The query returns a Cursor object, which can either be iterated through in a for loop or by repeatedly calling the method until it is empty. Alternatively all of the Cursor output can be extracted in batch. The result is a Python deque, or double-ended queue; a list like container that is optimized for left and right appends and pops (see Python documentation). Depending on our goal with the output, we can for instance cast the deque as a Python set (not useful here since we used RETURN DISTINCT in AQL), as a simple list, or otherwise manipulate it, e.g. sort it:

pprint(sorted(query.batch())) # pretty print in Python the AQL output
['you -> rma -> adam',
 'you -> rma -> w -> bob',
 'you -> rma -> w -> bob -> x -> charlie_targeted_researcher_1',
 'you -> rma -> w -> bob -> x -> eve',
 'you -> rma -> w -> bob -> x -> eve -> z -> dave',
 'you -> rma -> w -> bob -> x -> eve -> z -> florence_targeted_researcher_2',
 'you -> rma -> w -> bob -> x -> eve -> z -> geraldine_targeted_researcher_3',
 'you -> rma -> w -> bob -> x -> y -> dave']

CRUD operations

We already discussed how to Create documents earlier. An Update requires the document _key to be passed, along with any attribute that needs to be added or changed.

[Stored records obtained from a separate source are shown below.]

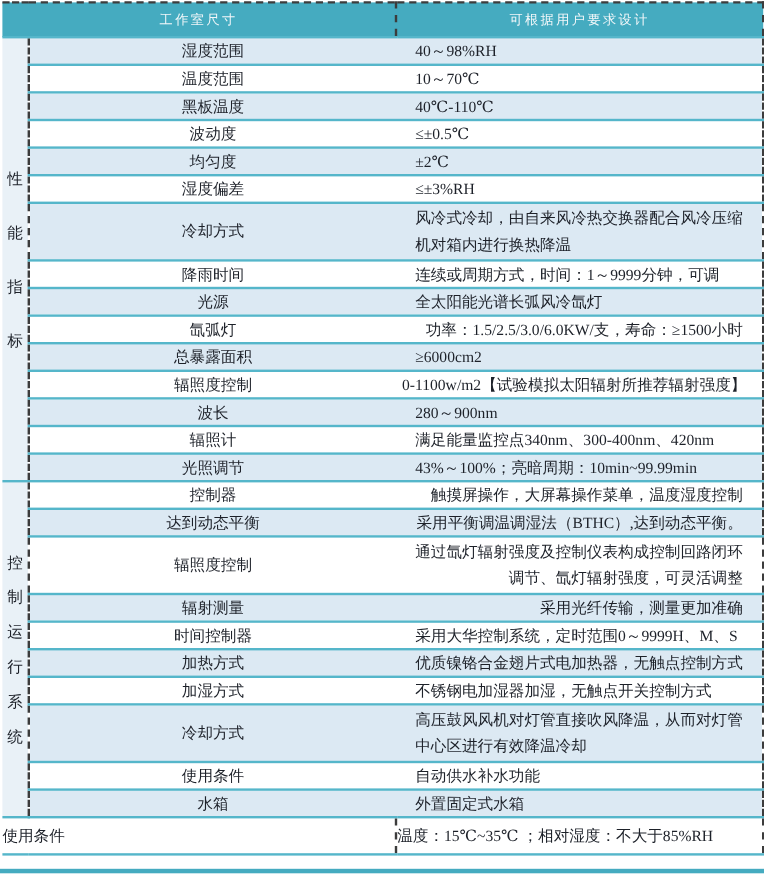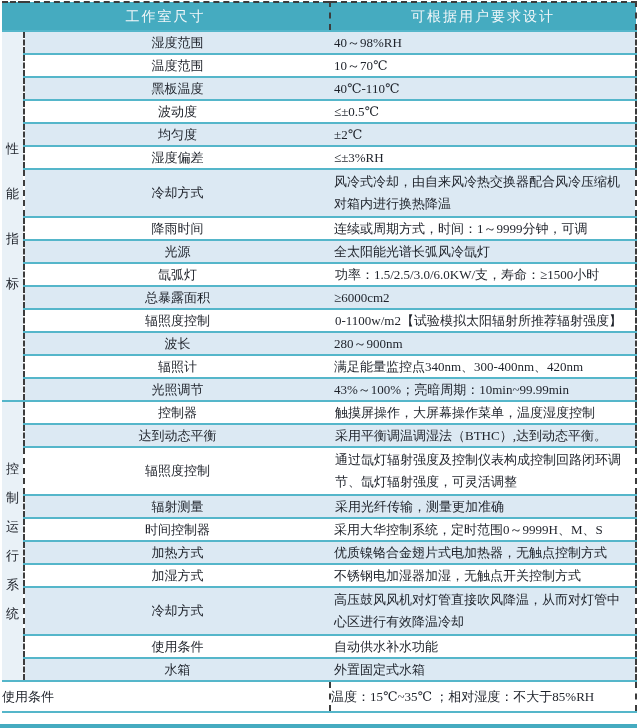--- a/index.html
+++ b/index.html
@@ -25,7 +25,7 @@
     background:var(--accent,#45abc0);
     color:var(--header-text,#f2f7f9);
     font-weight:normal;
-    font-size:14px;
+    font-size:11px;
     letter-spacing:2px;
     height:29px;
     text-align:center;

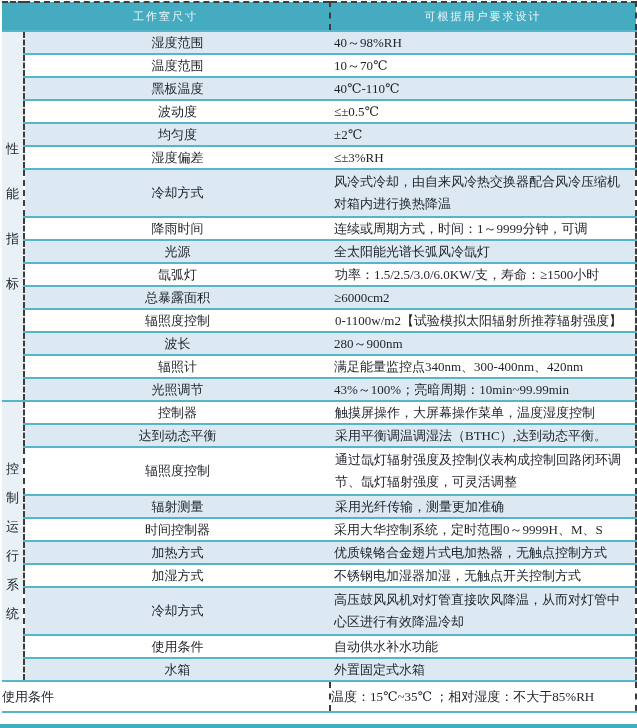--- a/index.html
+++ b/index.html
@@ -36,7 +36,7 @@
   tbody td {
     font-size:13px;
     height:23px;
-    padding:1px 4px;
+    padding:1px 16px;
     border-top:2px solid var(--border,#55b6ca);
     background:#ffffff;
     overflow:hidden;

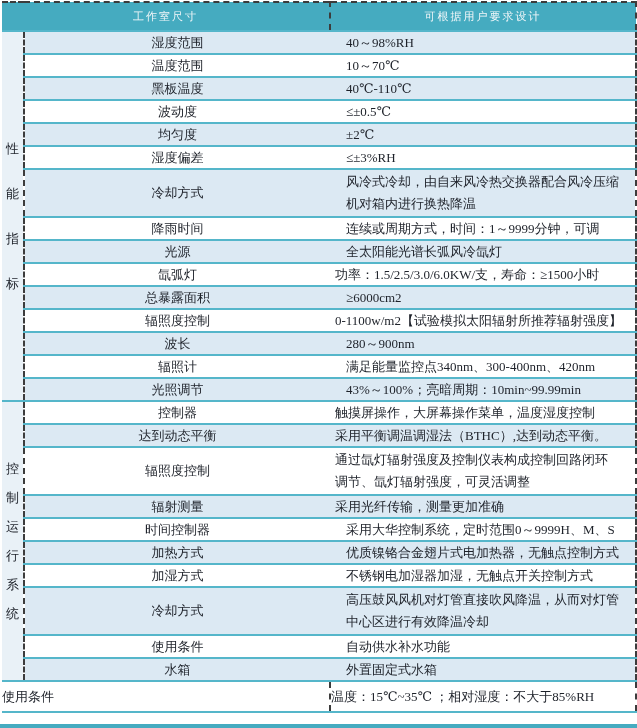--- a/index.html
+++ b/index.html
@@ -52,7 +52,7 @@
 
   td.label-cell { text-align:center; white-space:nowrap; }
   td.value-cell { white-space:nowrap; }
-  td.value-cell.left { text-align:left; padding-left:5px; }
+  td.value-cell.left { text-align:right; padding-left:5px; }
   td.value-cell.wrap, td.label-cell.tall { white-space:normal; height:46px; line-height:22px; }
   tr.alt td.label-cell, tr.alt td.value-cell { background:var(--row-alt,#dce9f3); }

# Update an existing document
assets_coll.update({'_key': '90210',
  'us_state': 'California',
  'age': 30})

The updated attribute values for Beverly Hills can be seen below. arango_update_document.png

When we Replace a document, all existing attributes are overwritten. The document _key is again used as the unique identifier, and we need to provide zero or more attribute key-value pairs. Indeed, only the three default attributes are actually required: _id, _key, _rev.

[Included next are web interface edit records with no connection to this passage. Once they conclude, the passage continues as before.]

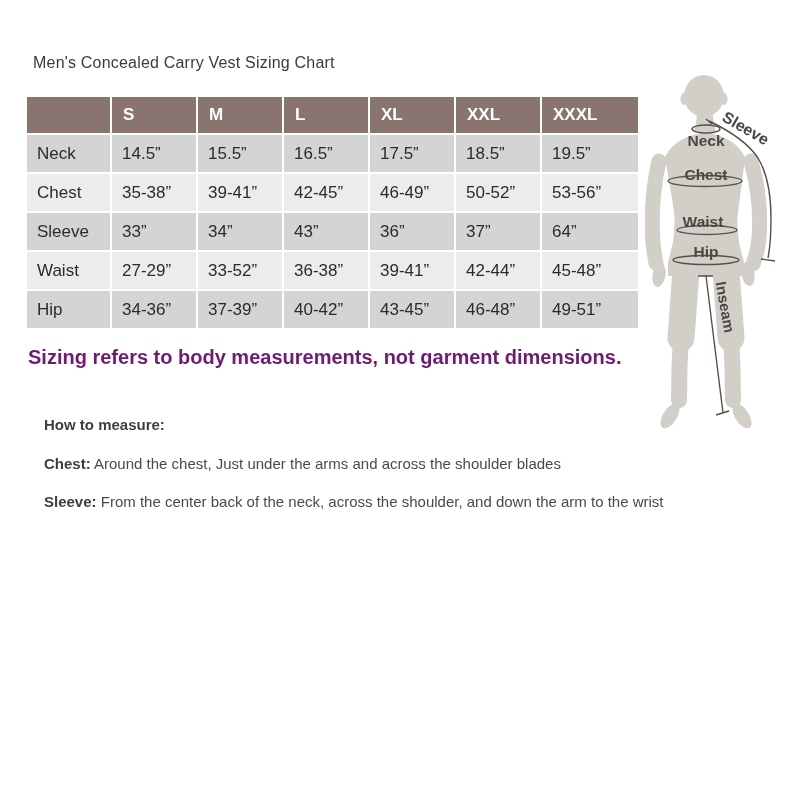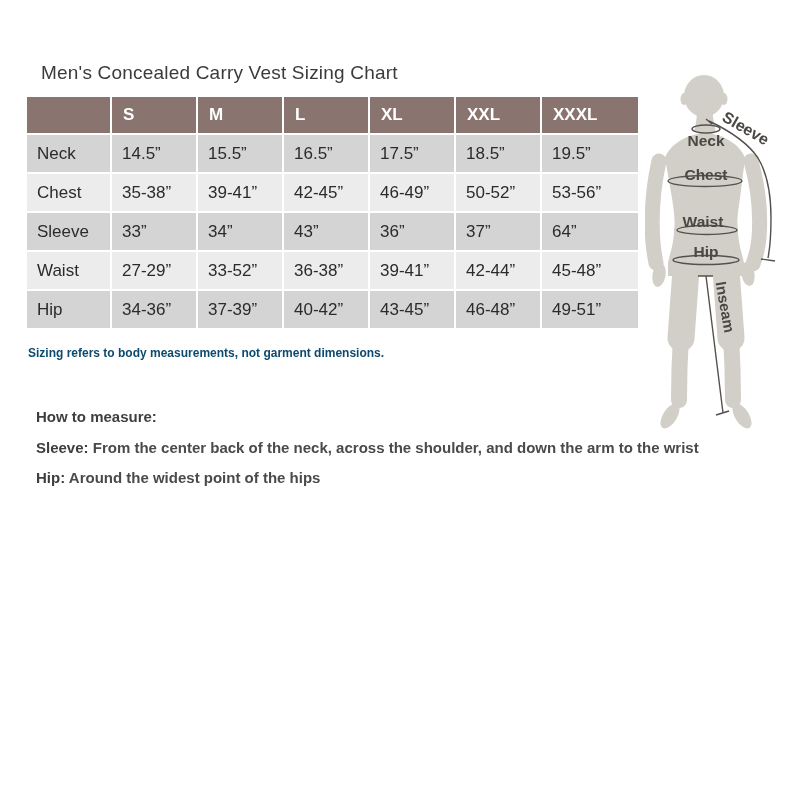--- a/index.html
+++ b/index.html
@@ -10,7 +10,7 @@
   }
   .title {
     position:absolute; left:33px; top:54px;
-    font-size:19px; color:#3b3b3b; font-weight:normal; margin:8px;
+    font-size:16px; color:#3b3b3b; font-weight:normal; margin:0;
     letter-spacing:0.2px;
   }
   table.sizing {

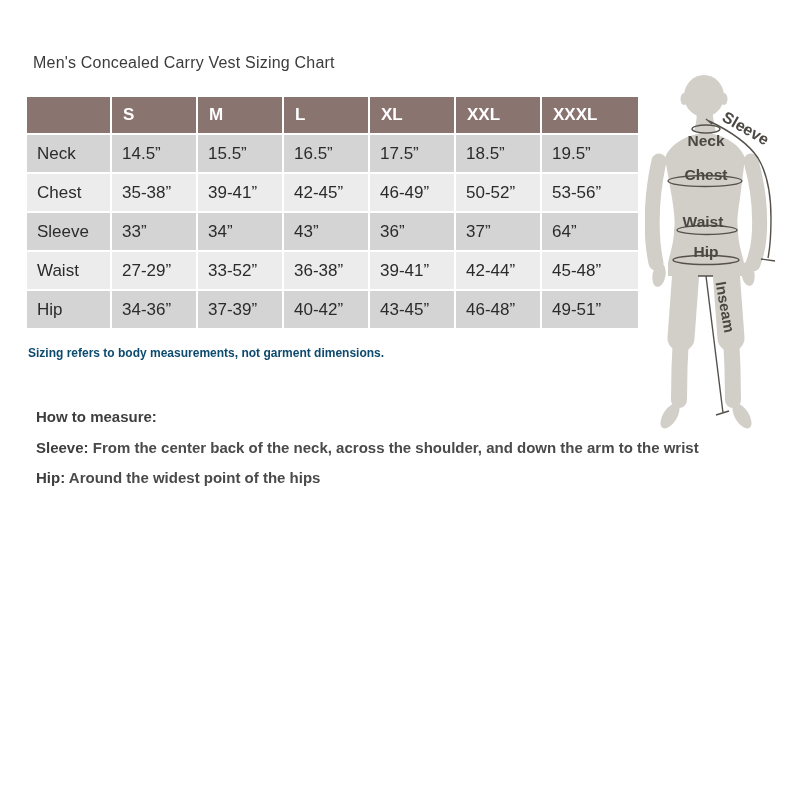--- a/index.html
+++ b/index.html
@@ -33,7 +33,7 @@
   tr.row-light td { background:#ececec; }
   .note {
     position:absolute; left:28px; top:346px;
-    font-size:12px; font-weight:bold; color:#0c4a6e;
+    font-size:20px; font-weight:bold; color:#701a75;
   }
   .howto {
     position:absolute; left:28px; top:398px;

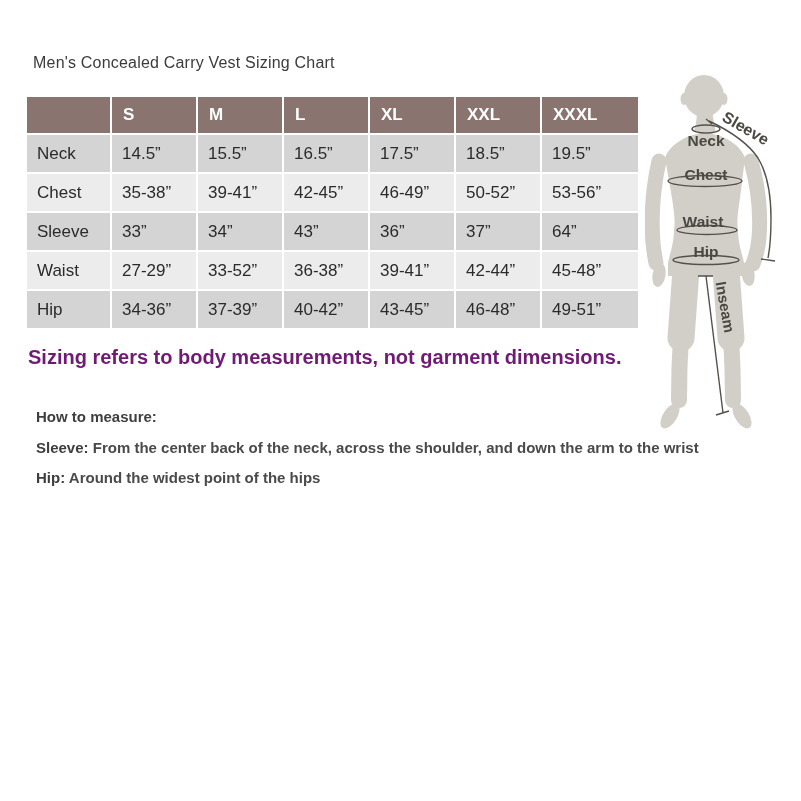--- a/index.html
+++ b/index.html
@@ -39,7 +39,7 @@
     position:absolute; left:28px; top:398px;
     font-size:15px; color:#4a4a4a; line-height:22.5px;
   }
-  .howto p { margin:8px;font-weight:bold; }
+  .howto p { margin:16px; }
   .howto b { color:#3e3e3e; }
   .figure { position:absolute; left:645px; top:58px; }
   .figure text {

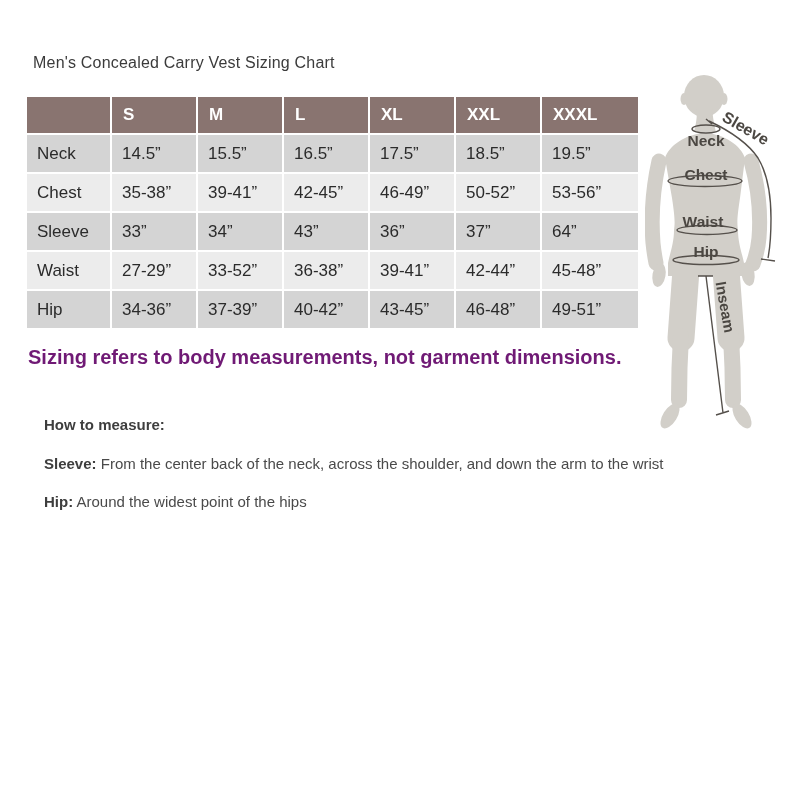--- a/index.html
+++ b/index.html
@@ -129,6 +129,7 @@
 
 <div class="howto">
   <p><b>How to measure:</b></p>
+  <p><b>Chest:</b> <span>Around the chest, Just under the arms and across the shoulder blades</span></p>
   <p><b>Sleeve:</b> <span>From the center back of the neck, across the shoulder, and down the arm to the wrist</span></p>
   <p><b>Hip:</b> <span>Around the widest point of the hips</span></p>
 </div>

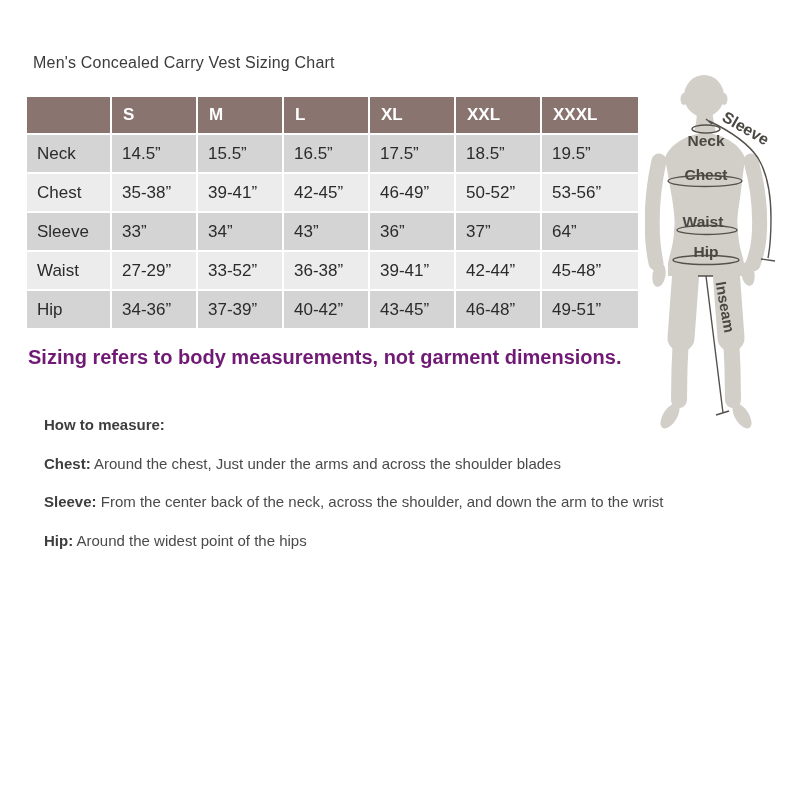--- a/index.html
+++ b/index.html
@@ -131,7 +131,6 @@
   <p><b>How to measure:</b></p>
   <p><b>Chest:</b> <span>Around the chest, Just under the arms and across the shoulder blades</span></p>
   <p><b>Sleeve:</b> <span>From the center back of the neck, across the shoulder, and down the arm to the wrist</span></p>
-  <p><b>Hip:</b> <span>Around the widest point of the hips</span></p>
 </div>
 
 <svg class="figure" width="156" height="390" viewBox="0 0 156 390" xmlns="http://www.w3.org/2000/svg">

# Replace all attributes of an existing document
assets_coll.replace({'_key': '90210',
  'name': 'beverlys-laptop',
  'ip': ''})

The changes can be seen below: arango_replace_document.png

Finally we can Delete a document with

assets_col.delete({'_key': '90210'})

This brings us to the end of our introduction to graph database concepts, having hopefully triggered some interest into the logical next step for exploration with ArangoDB and Python: network analysis and visualization.